Вокзалы
ПРОЛОГ
…Депо с лопнувшими стеклами крыш, настороженные бронепоезда, ковылем проросшие пустыри рельс, конский скок в поле — будто татарвой опять из‑за ногайского вала, из‑за фабричных выморочных корпусов…
«Яблочком» грохает из теплушек. Сквозь вокзальные обожженные бреши бездонно светит земля — новая, сладкая.
В туманах — воля, корниловские пулеметы, деревянные глаголи за Ростовом…
Яблочком катятся в смертную сладкую степь, глаза пляской, дымные, сатинетовые…
…У Балашова холмы в полях, как тихие невздымающиеся груди, над ветляными речками сумерки розовы, теплы; чудятся им избы, пахотная тишь… У Балашова лютые ползут пшеницей; свистит, воет воздухом на пустых платформах, клюет насквозь стены, цистерны, головы…
Смёртно…
Новохоперск горит…
Это оттуда — от Новочеркасска, Батума, Симферополя… там звенят еще золотые ночи, там кочевьем классных международных на десятки верст гудит у городов, до рассвета хмарой висит — крики, веселье, пьяный дым… — оттуда обложило силой, казачьими гривами, хмарой; под Новохоперском бьется горсть, нижет, задыхаясь, пулеметами с крыш, из вагонов, кричит, тает, валится головой за камни…
…Там на голубятне, в паутинных потемках доползут, падут хрипящими грудями на товарища Калабу, выволокут из‑за пулемета, доколют. Последние, обезумев, пробегут на пики, на оскаленные морды.

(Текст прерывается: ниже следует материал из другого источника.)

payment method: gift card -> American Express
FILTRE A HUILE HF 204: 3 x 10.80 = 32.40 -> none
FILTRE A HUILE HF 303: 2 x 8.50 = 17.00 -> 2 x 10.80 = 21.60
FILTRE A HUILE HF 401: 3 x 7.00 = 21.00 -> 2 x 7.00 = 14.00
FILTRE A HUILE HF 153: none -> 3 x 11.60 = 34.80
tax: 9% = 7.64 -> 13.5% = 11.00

Там кровь мою, брата моего Алексея, пулей в горло…
За вокзалами земля новая, сладкая… Щемит…
Лиски!
На кресте путей, на кресте степей распятые —
Лиски!
Сколько раз туда — лбами, стиснутыми челюстями упрямых — ползком — и вот россыпью горящего ура — в подъезды; клозеты, будки, вокзальные фойе, депо, в упор ощеренно — ахающим раскаленным зевам, в растаптываемые залпы отступающих — вот видеть, как, огрызаясь, уходят деникинские батареи, краем светит степь…
И в сумерках — под грохотом, под обрушенными лавами исступленных отходить назад, рыча, истекая кровью…

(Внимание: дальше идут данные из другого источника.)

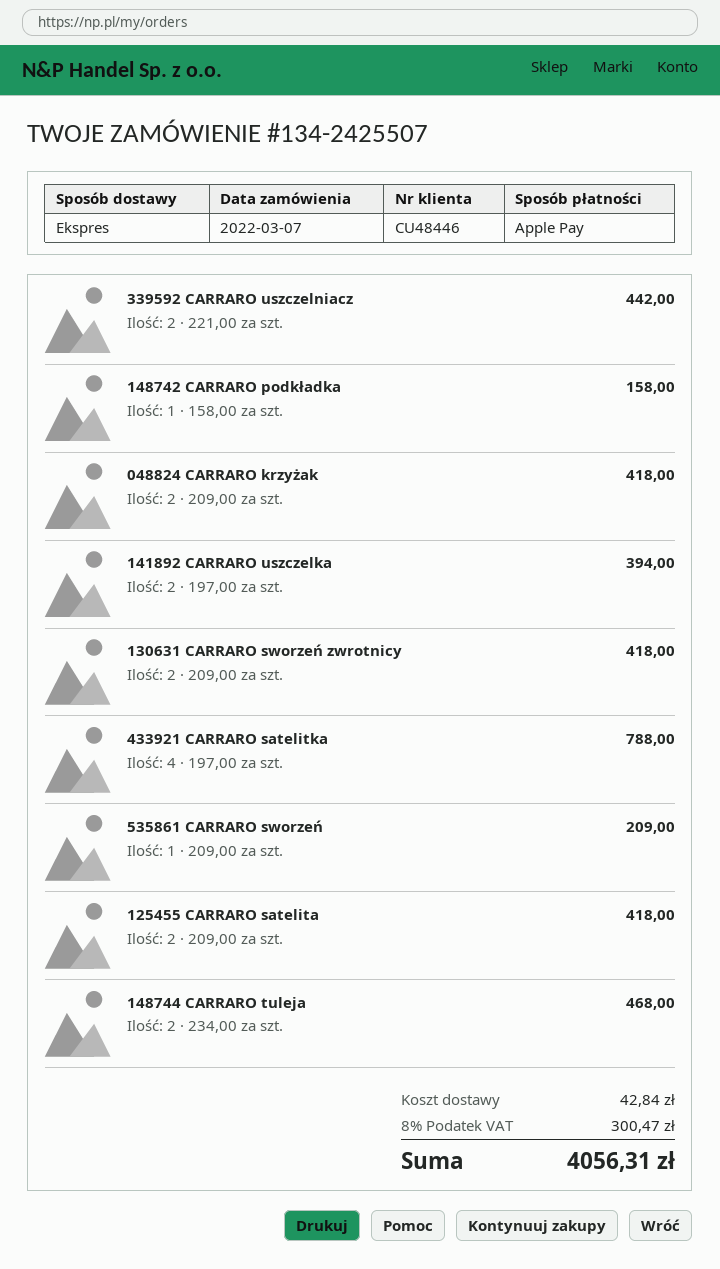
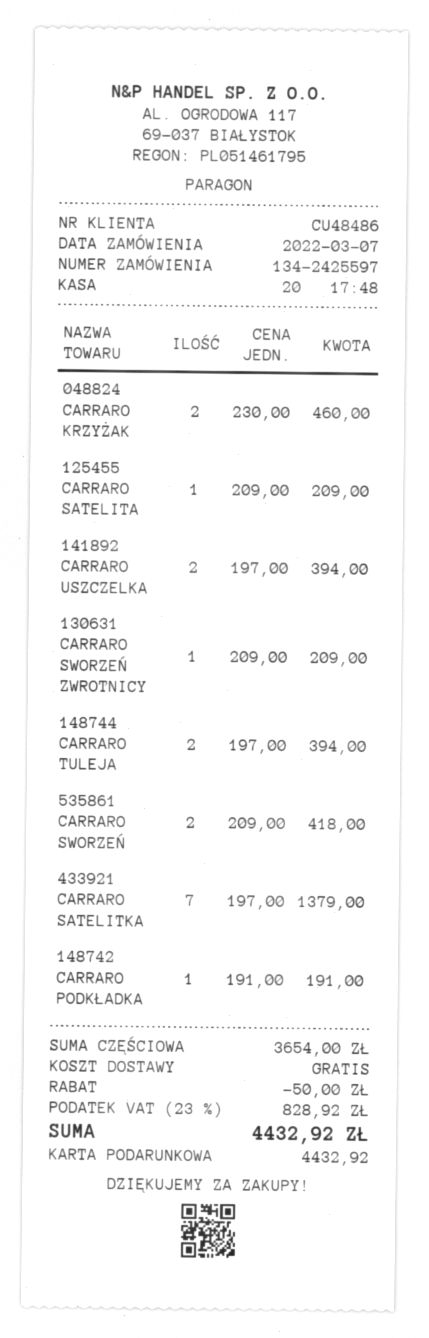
order number: 134-2425507 -> 134-2425597
customer number: CU48446 -> CU48486
payment method: Apple Pay -> gift card
339592 CARRARO uszczelniacz: 2 x 221.00 = 442.00 -> none
148742 CARRARO podkładka: 1 x 158.00 = 158.00 -> 1 x 191.00 = 191.00
048824 CARRARO krzyżak: 2 x 209.00 = 418.00 -> 2 x 230.00 = 460.00
130631 CARRARO sworzeń zwrotnicy: 2 x 209.00 = 418.00 -> 1 x 209.00 = 209.00
433921 CARRARO satelitka: 4 x 197.00 = 788.00 -> 7 x 197.00 = 1379.00
535861 CARRARO sworzeń: 1 x 209.00 = 209.00 -> 2 x 209.00 = 418.00
125455 CARRARO satelita: 2 x 209.00 = 418.00 -> 1 x 209.00 = 209.00
148744 CARRARO tuleja: 2 x 234.00 = 468.00 -> 2 x 197.00 = 394.00
discount: none -> 50.00
shipping: 42.84 -> 0.00
tax: 8% = 300.47 -> 23% = 828.92
total: 4056.31 -> 4432.92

И вот опять злобные, веселые бегут —
Кричат на телеграфах, в штабах:
Лиски!
Взяты!
…там отползают в крови…
И еще…
И еще…
И — который раз — еще…
Нет, больше не дрогнут, не уйдут!
Вот так — зубами, измозоленными от курка пальцами вцепиться в обгорелые кирпичи, чтоб не отдать ни — ког — да… Так глянет в века страшный пустырь, угли —
Лиски!..
…после боя, на рассвете, товарищ Анатолий выйдет за курящееся пепелище. Видно за курганами — догасает, уходит навсегда мутная, седая чара. В обугленных про- сонках, из туманов, неизведанно, щемяще огромная светит земля…
И близкие — из туманов; там Калаба, там — кудрявая, нежная глазами — на сучке в константиноградском лесу…

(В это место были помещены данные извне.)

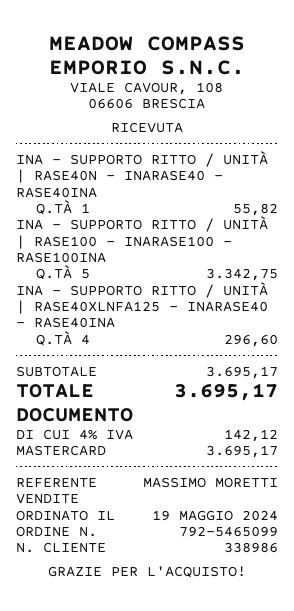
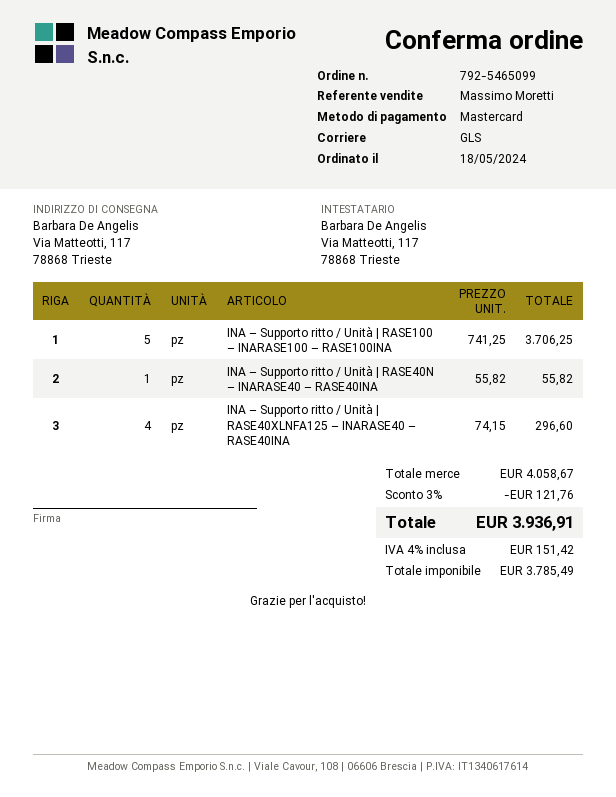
order date: 2024-05-19 -> 2024-05-18
INA – SUPPORTO RITTO / UNITÀ | RASE100 – INARASE100 – RASE100INA: 5 for 3342.75 -> 5 for 3706.25
subtotal: 3695.17 -> 4058.67
discount: none -> 3% = 121.76
tax: 4% = 142.12 -> 4% = 151.42
total: 3695.17 -> 3936.91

А теплушки — яблочком на Харьков, уже под стеклянными крышами перронов в Харькове топает армиями ног, уже в Николаеве в морские туманы, во все ветра радио тысячу раз кричат —
…бур!., жу!.. азия!..
Где‑то с полированных европейских крыш, из уличных воздухов вьет, зпивается воем —
— азия!.. азия!.. азия!..
Там чудится — средневековье, трущобные кварталы Пекина, косматые идут воем из тьмы, в полночь вламываются в комнаты, душат…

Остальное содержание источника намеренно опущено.